Larry Zierlein

Profile
- Position: Defensive end

Personal information
- Born: July 12, 1945 (age 81) Norton, Kansas, U.S.

Career information
- College: Fort Hays State College

Career history
- 1970–1971: Fort Hays State (grad. asst./ linebackers coach)
- 1972–1974: Abernathy (TX) (assistant coach)
- 1975–1977: Lamar Consolidated HS (TX) (assistant coach)
- 1978–1986: Univ. of Houston (offensive line coach)
- 1987: Washington Commandos (Arena) (assistant coach)
- 1988–1990: Tulane (offensive line coach)
- 1991–1992: NY/NJ Knights (World League) (offensive coord./ line coach)
- 1993–1994: LSU (offensive line coach)
- 1995–1996: Tulane (offensive line coach)
- 1997–2000: Univ. of Cincinnati (off. line/ running game coord.)
- 2001–2004: Cleveland Browns (offensive line coach)
- 2006: Buffalo Bills (asst. offensive line coach)
- 2007–2009: Pittsburgh Steelers (offensive line coach)
- 2011: Hartford Colonials (offensive line coach)
- 2012: Sacramento Mountain Lions (offensive line coach)
- 2013–2017: Arizona Cardinals (Assistant Offensive Line coach)

Awards and highlights
- Super Bowl champion (as coach) — XLIII (2008);

Other information
- Allegiance: United States of America
- Branch: Marines
- Service years: 1966–1968
- Rank: Corporal
- Conflicts: Vietnam War

= Larry Zierlein =

American football player and coach (born 1945)

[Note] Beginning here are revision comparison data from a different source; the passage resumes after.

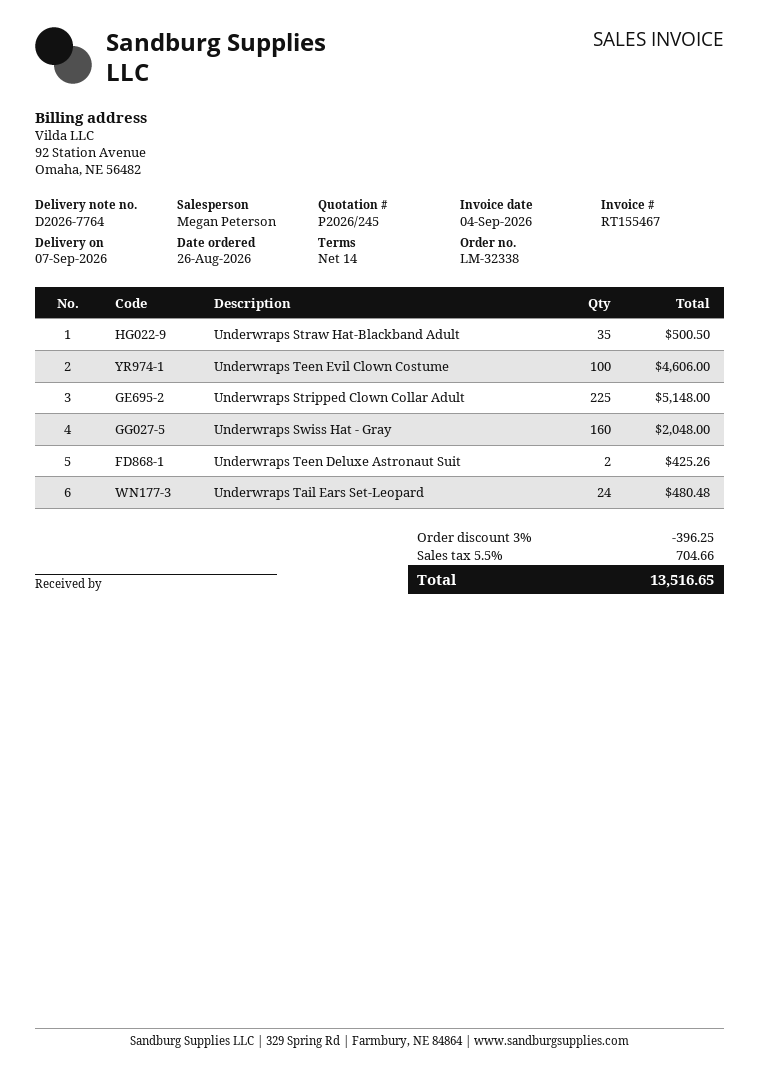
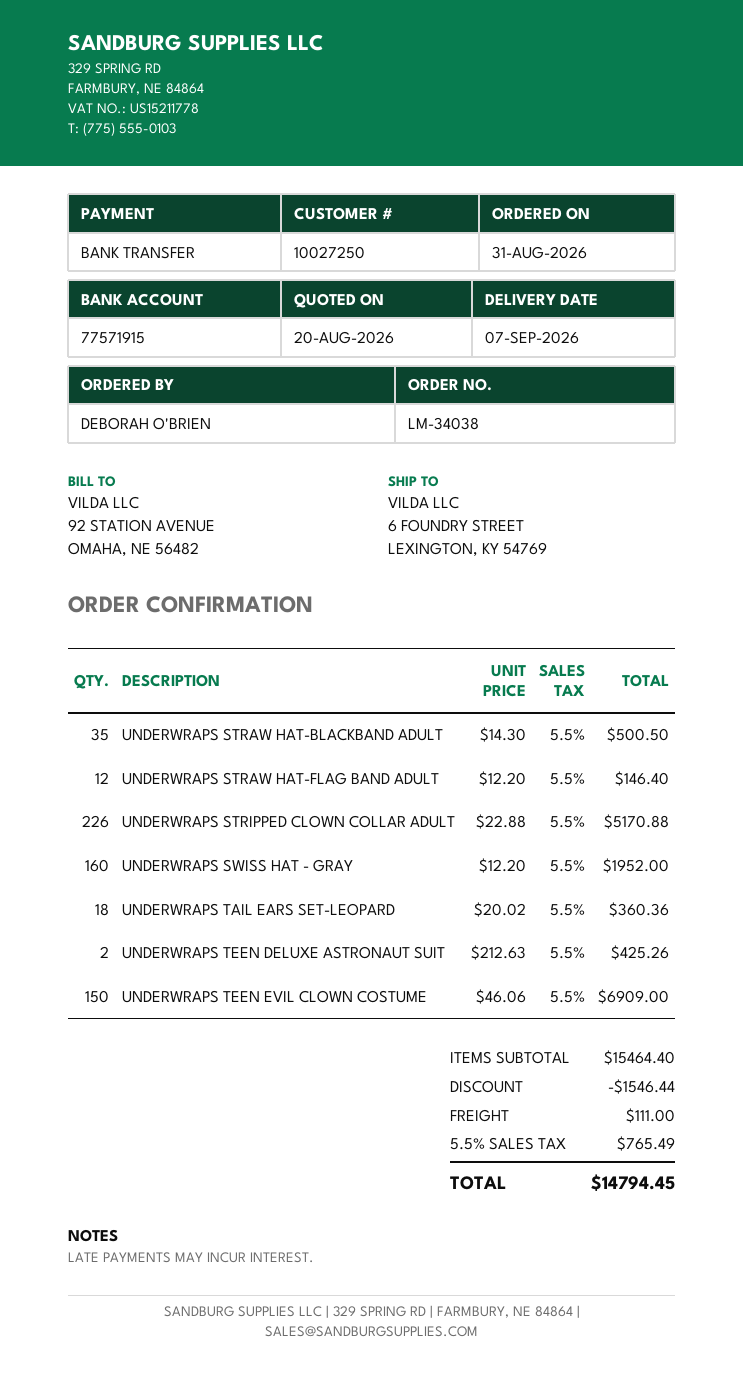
order number: LM-32338 -> LM-34038
order date: 2026-08-26 -> 2026-08-31
Underwraps Teen Evil Clown Costume: 100 for 4606.00 -> 150 for 6909.00
Underwraps Stripped Clown Collar Adult: 225 for 5148.00 -> 226 for 5170.88
Underwraps Swiss Hat - Gray: 160 for 2048.00 -> 160 for 1952.00
Underwraps Tail Ears Set-Leopard: 24 for 480.48 -> 18 for 360.36
UNDERWRAPS STRAW HAT-FLAG BAND ADULT: none -> 12 for 146.40
discount: 396.25 -> 1546.44
shipping: none -> 111.00
tax: 5.5% = 704.66 -> 5.5% = 765.49
total: 13516.65 -> 14794.45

Larry Zierlein (born July 12, 1945) is a long-time American football coach at high school, college, and the National Football League (NFL).

==Biography==
Zierlein grew up in Lenora, Kansas. After spending two years in the Marines from 1966 to 1968, including a tour of duty in Vietnam in 1967, he attended Fort Hays State College. He played defensive end for Fort Hays State in 1969 before graduating in 1971.

===Coaching career===
Zierlein embarked on his coaching career as a graduate assistant and linebackers coach at his alma mater in 1970. After two years coaching at Fort Hays State, he spent the following six seasons (1972–1977) as a high school assistant in Texas. In 1978, he returned to the college game at the University of Houston where he served as offensive line coach for nine seasons.

In 1987, he got his first professional experience as an assistant with the Washington Commandos of the Arena Football League. When the Commandos went on hiatus the next year, Zierlein took a job at Tulane where he worked the next three seasons before returning to the pro ranks with the New York/New Jersey Knights of the National Football League's development league, the World League of American Football. With the Knights he held the title of offensive coordinator under Mouse Davis as well as coaching the offensive line. When the Knights folded in 1992, Zierlein once more headed back to college, this time at LSU.

Zierlein spent two years at LSU, coaching the offensive line under head coach Curley Hallman. In 1995, he returned to Tulane, this time for what would be a two-year stint under Tommy Bowden. In 1997, he moved on to the University of Cincinnati as the running game coordinator and offensive line coach under Rick Minter.

In 2001, Zierlein gained his first NFL experience with the Cleveland Browns. He served for four seasons as the Browns' offensive line coach under the Butch Davis regime. Zierlein's current Pittsburgh Steelers colleague Bruce Arians served as the offensive coordinator for the first three of Zierlein's seasons at Cleveland. He returned from a one-year absence from football in 2006 as the assistant offensive line coach for the Buffalo Bills under Dick Jauron.

When Mike Tomlin was hired as the Steelers new head coach in 2007, he brought Zierlein to Pittsburgh to coach the offensive line. Tomlin and Zierlein had previously worked together in 1999–2000 with the Cincinnati Bearcats. Steelers assistant special teams coach Amos Jones was also a member of that Bearcats coaching staff. Zierlein was relieved of his duties with the Steelers on January 6, 2010.

===E-mail gaffe===
Zierlein gained unwanted notoriety in 2007 when he mistakenly forwarded an e-mail to a large number of high-level NFL employees, including commissioner Roger Goodell. The e-mail, which Zierlein had received from Steelers pro personnel coordinator Doug Whaley, contained an inappropriate video. Zierlein apologized for the gaffe, but was not disciplined by the team or the league.

===Personal life===
Zierlein and his wife, Marcia, have three children and several grandchildren. Their son Lance is a sports talk radio host at Houston's KFNC and a writer for NFL.com. Their son Mike (Lance's brother) is the assistant football coach at Tomball High School Tomball, Texas.